**PROBLEM DETAILS**
Across the listing below, count the lines with "nowrap" in them. Write nothing but the number.
= Beginning of Section =
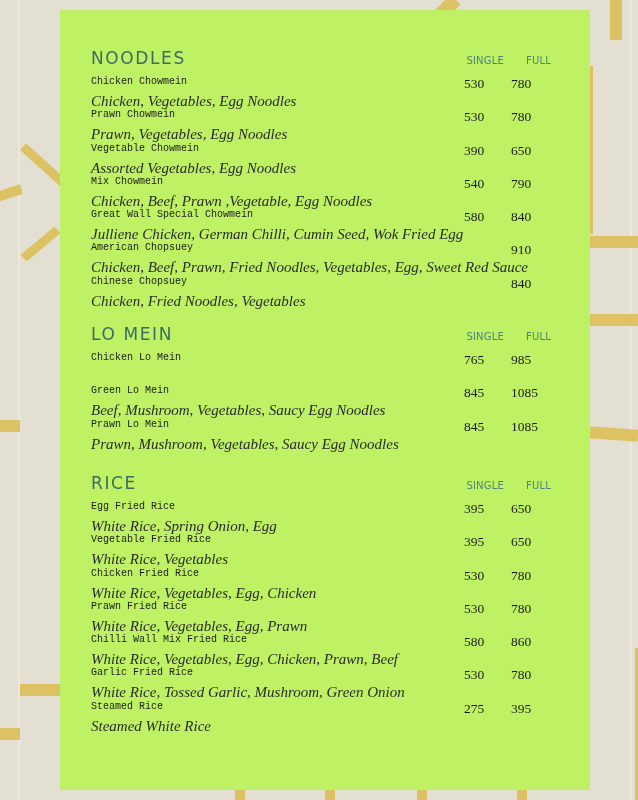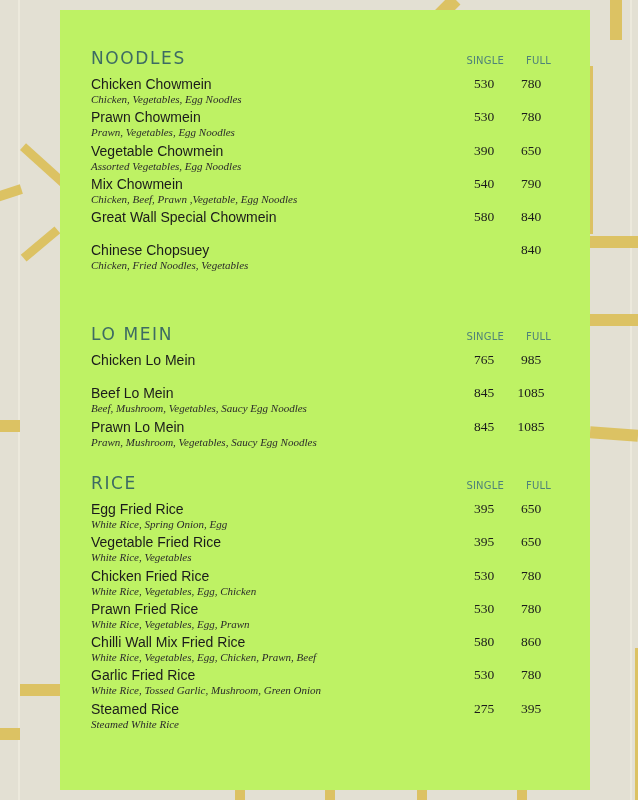--- a/index.html
+++ b/index.html
@@ -31,8 +31,8 @@
   .item { position: relative; height: 33.3px; }
   .item-name {
     position: absolute; left: 31px; top: 0;
-    font-family: Liberation Sans, sans-serif;
-    font-size: 14px; color: #1b1b1b; white-space: nowrap;
+    font-family: Liberation Mono, monospace;
+    font-size: 10px; color: #1b1b1b; white-space: nowrap;
   }
   .item-desc {
     position: absolute; left: 31px; top: 17px;

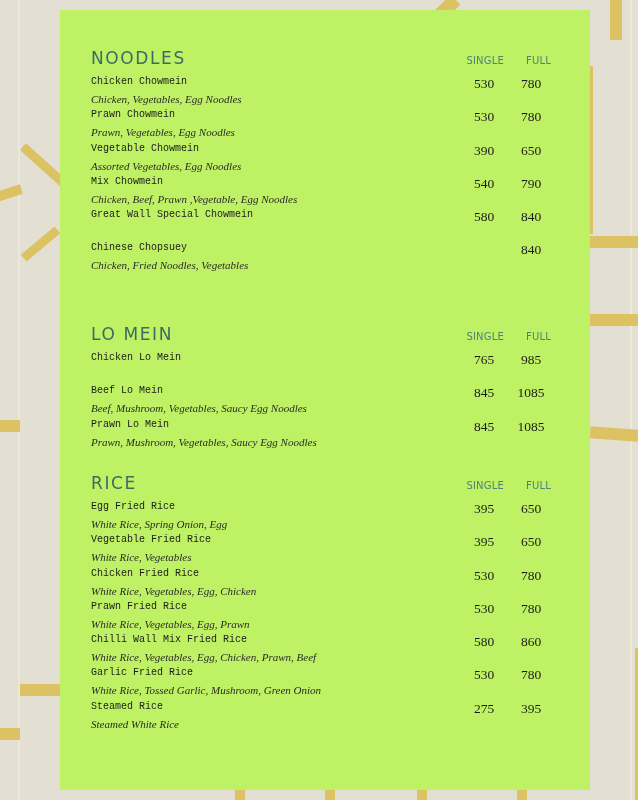--- a/index.html
+++ b/index.html
@@ -40,7 +40,7 @@
     font-style: italic; font-size: 11px; color: #2a2a2a; white-space: nowrap;
   }
   .price {
-    position: absolute; top: 0; text-align: center; width: 40px;
+    position: absolute; top: 0; text-align: left; width: 40px;
     font-family: "Liberation Serif", "DejaVu Serif", serif;
     font-size: 13.5px; color: #1b1b1b;
   }

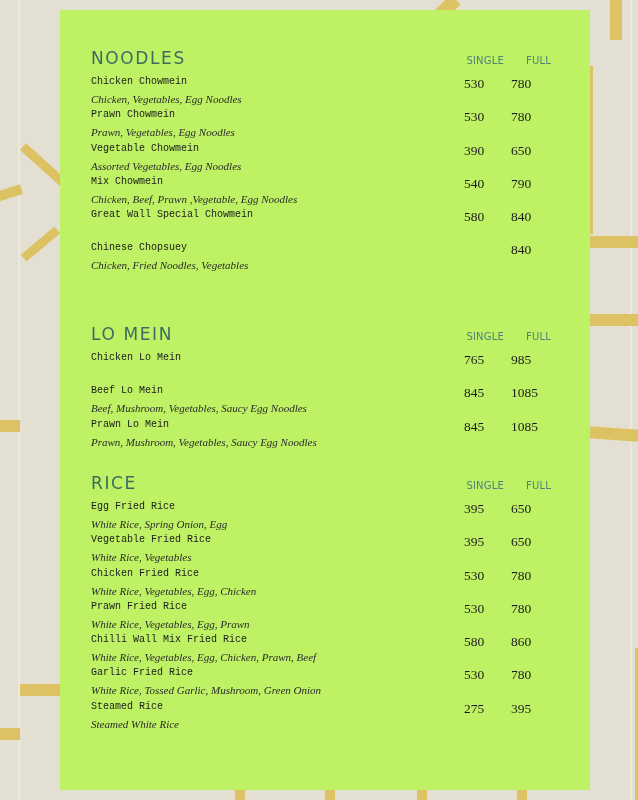--- a/index.html
+++ b/index.html
@@ -37,7 +37,7 @@
   .item-desc {
     position: absolute; left: 31px; top: 17px;
     font-family: "Liberation Serif", "DejaVu Serif", serif;
-    font-style: italic; font-size: 11px; color: #2a2a2a; white-space: nowrap;
+    font-style: italic; font-size: 15px; color: #2a2a2a; white-space: nowrap;
   }
   .price {
     position: absolute; top: 0; text-align: left; width: 40px;

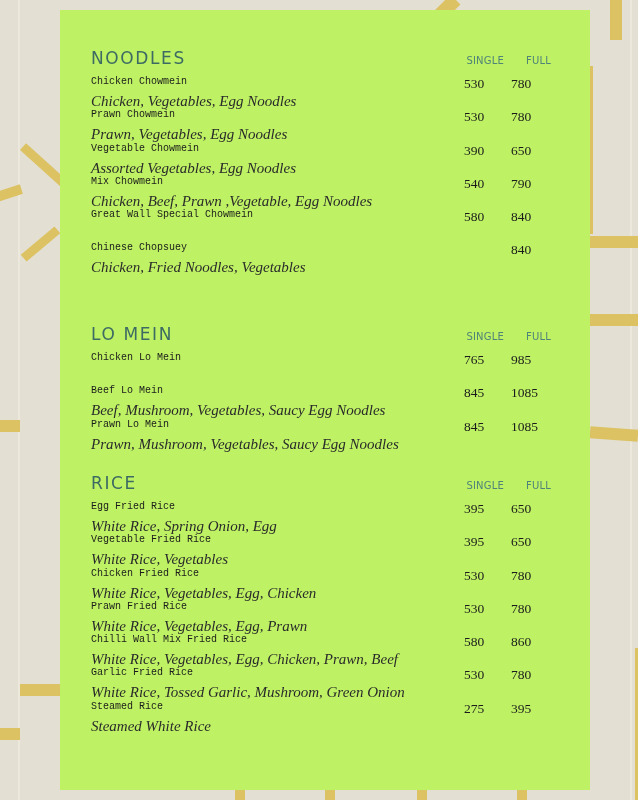--- a/index.html
+++ b/index.html
@@ -104,6 +104,7 @@
     </div>
     <div class="item">
       <div class="item-name">Great Wall Special Chowmein</div>
+      <div class="item-desc">Julliene Chicken, German Chilli, Cumin Seed, Wok Fried Egg</div>
       <div class="price single">580</div>
       <div class="price full">840</div>
     </div>

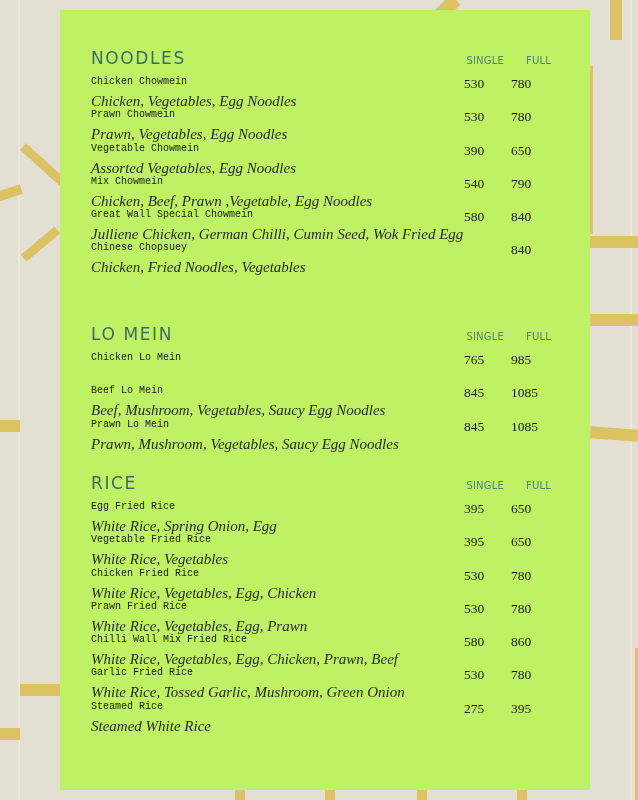--- a/index.html
+++ b/index.html
@@ -109,6 +109,12 @@
       <div class="price full">840</div>
     </div>
     <div class="item">
+      <div class="item-name">American Chopsuey</div>
+      <div class="item-desc">Chicken, Beef, Prawn, Fried Noodles, Vegetables, Egg, Sweet Red Sauce</div>
+      <div class="price single"></div>
+      <div class="price full">910</div>
+    </div>
+    <div class="item">
       <div class="item-name">Chinese Chopsuey</div>
       <div class="item-desc">Chicken, Fried Noodles, Vegetables</div>
       <div class="price single"></div>

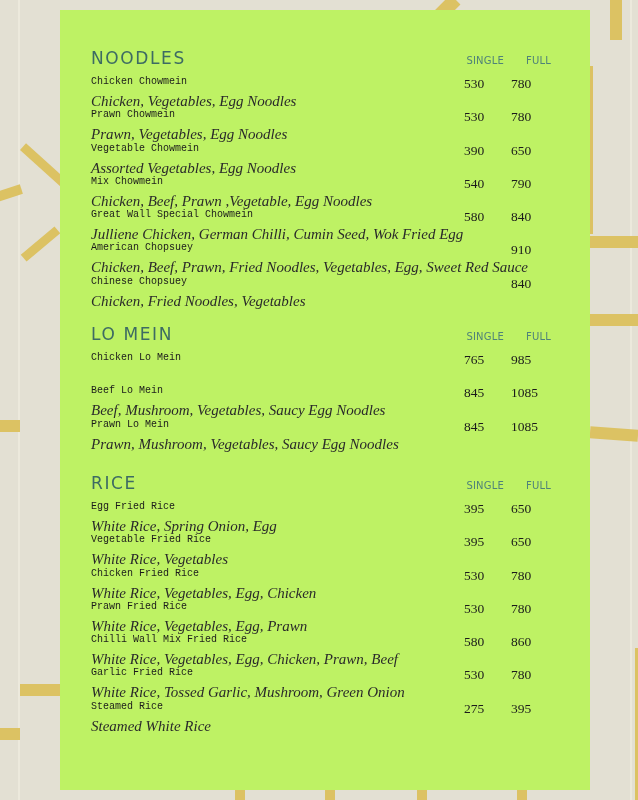--- a/index.html
+++ b/index.html
@@ -134,7 +134,7 @@
       <div class="price full">985</div>
     </div>
     <div class="item">
-      <div class="item-name">Beef Lo Mein</div>
+      <div class="item-name">Green Lo Mein</div>
       <div class="item-desc">Beef, Mushroom, Vegetables, Saucy Egg Noodles</div>
       <div class="price single">845</div>
       <div class="price full">1085</div>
= End of Section =
**WRITTEN RESPONSE**
5